Here I bring down the Occlusion Node seen above, and show what it's used for.
This shows all of the basic ingredients of my surface shader. The only node you have not seen is the Surface Root node. But as it is plugged into the DS Default Material node directly (Color to Surface Color, and Opacity to Surface Opacity) its inclusion would have been redundant. I opened up surface values that were changed from their defaults to show the new colors or values.
Wow...that's very interesting. I will try and have a play in the next few days. Just finished setting up a second monitor so I'm busy seeing what I can do with two screens.
Here's a recipe I came up with while trying to recreate the Poser mat file for Flesh Forge's Peligro swimsuit. I'm trying to get the mesh look that football (American Football) and basketball jerseys have. 1st image is the textured fabric. 2nd image is an untextured clase-up. last two images are the recipe.
Note: the tile brick is connected to the displacement brick and the opacity channel of the Default material brick.
Very interesting...another one for me to play with while I'm on holidays.
Paul's (aka Flesh Forge) Darling Nighty, I used the Poser transmaps rather than the gray DS ones and DS3's SM, these test renders are nearly two years old so if I can find my DBM files I'll post a screen shot.
Very nice...you seem to have gotten the transparencies working...I really struggle with that in SM.
Getting the opacity to work by plugging in a map to the brick which has the standard surfaces...sorry computer isn't on and my brain is in holiday mode. It's the one that is plugged into the root surface brick.
Whenever I've tried to use it as you would in the surfaces tab it hasn't reacted the way I've expected it would. Mind you it's a while since I initially tried and it may have been fixed since.
You've lost me there Pen, for me opacity has worked the same way in the SM since the DS3 pre release betas, if the info into the opacity Color node is "black" then it's invisible, if it's "white" then it's solid, which is exactly the same way DS has always used it with every other shader.
I've uploaded the Deck Plate shader, as promised.
http://www.sharecg.com/v/66559/view/21/DAZ-Studio/Steel-Deck-Plate-material
Here's my CMYK node set: It seems to work correctly for splitting out the relevant channels.
I've made a couple of them myself, but nothing even near as complex as this! What does it do when the shader is applied to a model? Perhaps a quick render of something you used it for, maybe?
No--- not blessed to be a collaborator (unless it's someone else copying my putzing). I just translated the RGB - CMYK algorithm from this CodeProject page into a nodular equation. I found that via the WikiPedia article on the CMYK Color Model(which I'd bookmarked).
It's (ostensibly) the procedural equivalent of
and I figured the node tree would be useful to others as well.

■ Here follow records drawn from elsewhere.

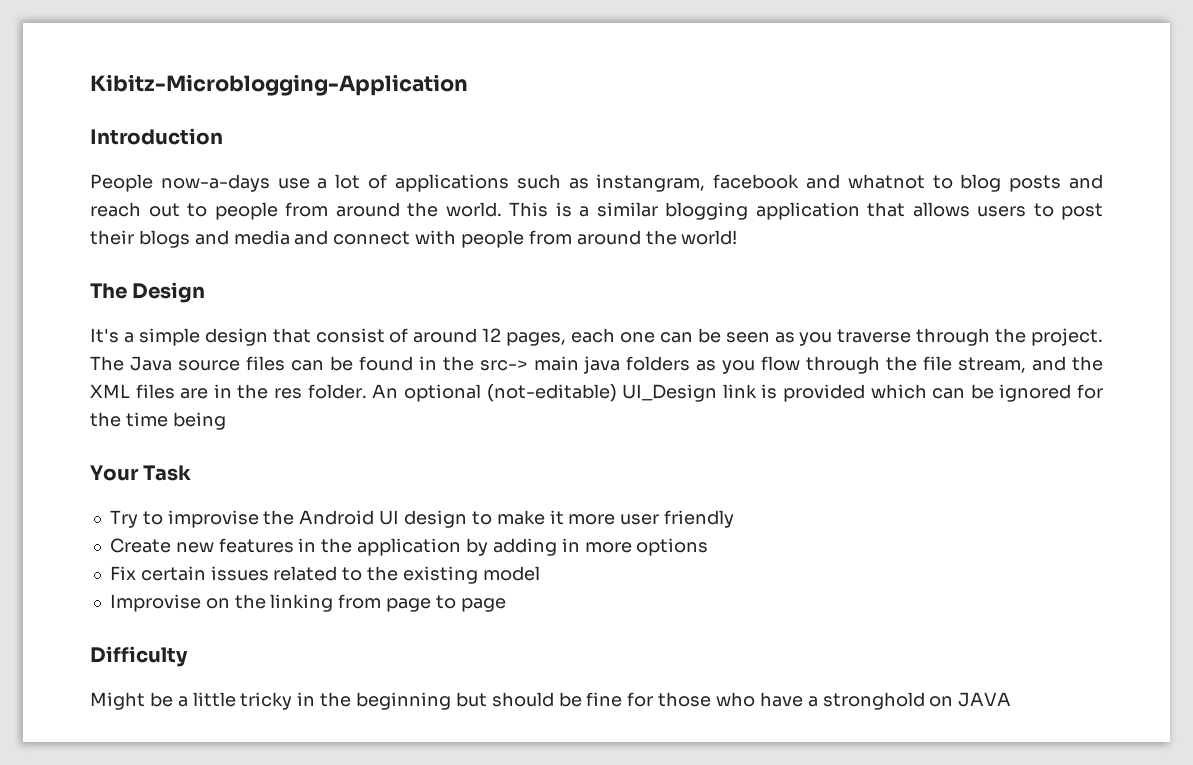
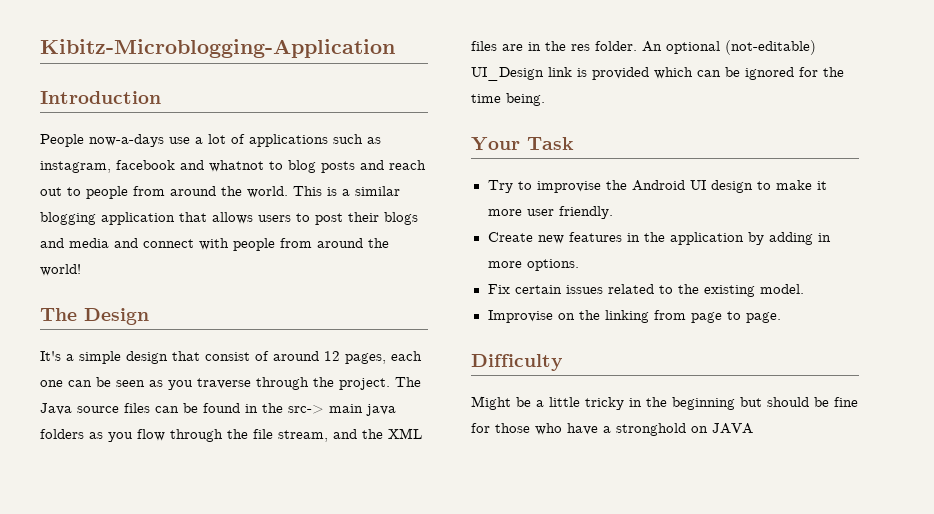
[596,174,706,192] instangram, -> [40,161,111,173] instagram,
[172,412,226,430] being -> [506,93,545,106] being.
[664,510,735,528] friendly -> [558,206,613,219] friendly.
[636,538,709,556] options -> [526,259,579,271] options.
[482,566,540,581] model -> [759,284,804,294] model.
[460,598,506,612] page -> [745,312,781,323] page.

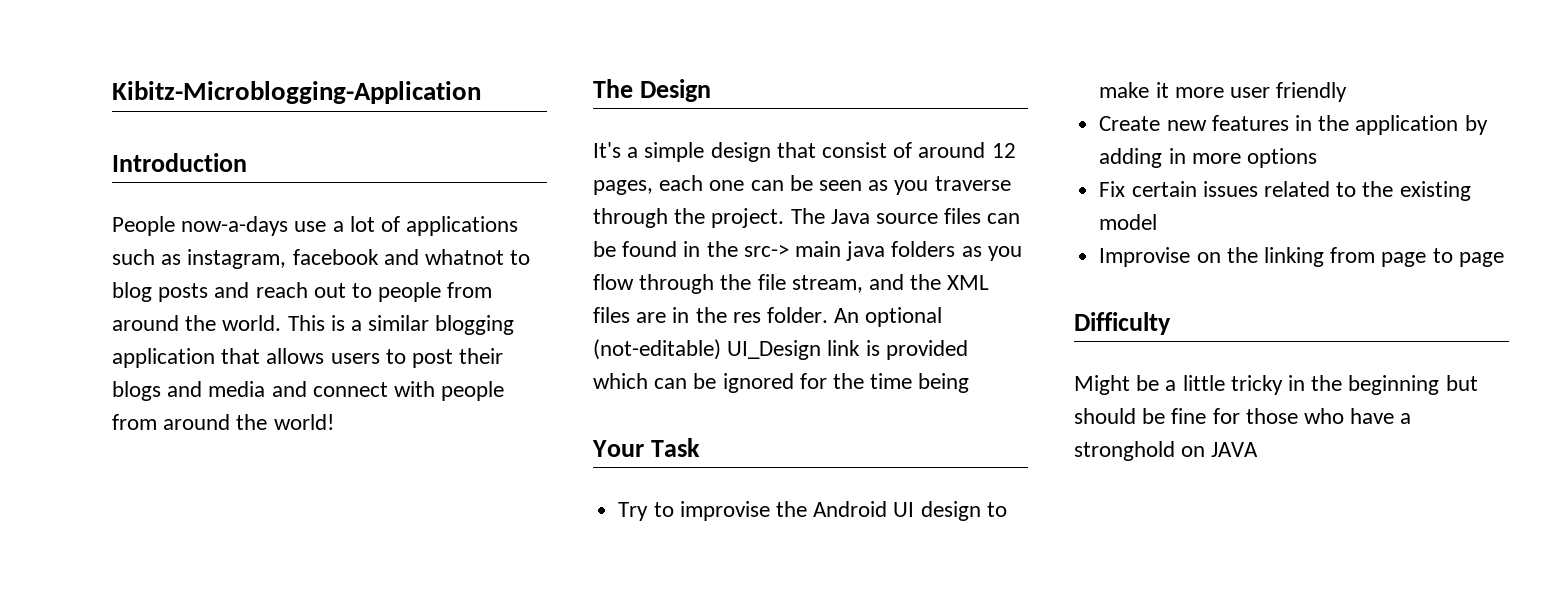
[506,93,545,106] being. -> [918,373,970,393] being
[558,206,613,219] friendly. -> [1276,82,1348,102] friendly
[526,259,579,271] options. -> [1246,148,1317,168] options
[759,284,804,294] model. -> [1099,214,1158,230] model
[745,312,781,323] page. -> [1458,252,1504,267] page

BTW: Has anyone else found ShaderMixer to be more finicky when custom nodes are left grouped? I always seem to get better results when I ungroup them (or I did with D|S-P 4.0, and carried the habit over to 4.5).
I haven't used the grouping...sounds out of my league.
Surface-depth Cues.
http://www.daz3d.com/forums/discussion/20105/
Two different eye colors in Shader Mixer
This gets asked about in the forums occasionally, so I figured I would link this here before my post gets lost in the dark depths of the Commons.
http://www.daz3d.com/forums/viewreply/321399/
;_; None of those archived tutorials are of any use because the tuts are in the hotlinked images which are broken...
THIS is why I prefer-- no, DEMAND 100% text tutorials on the DAZ forums.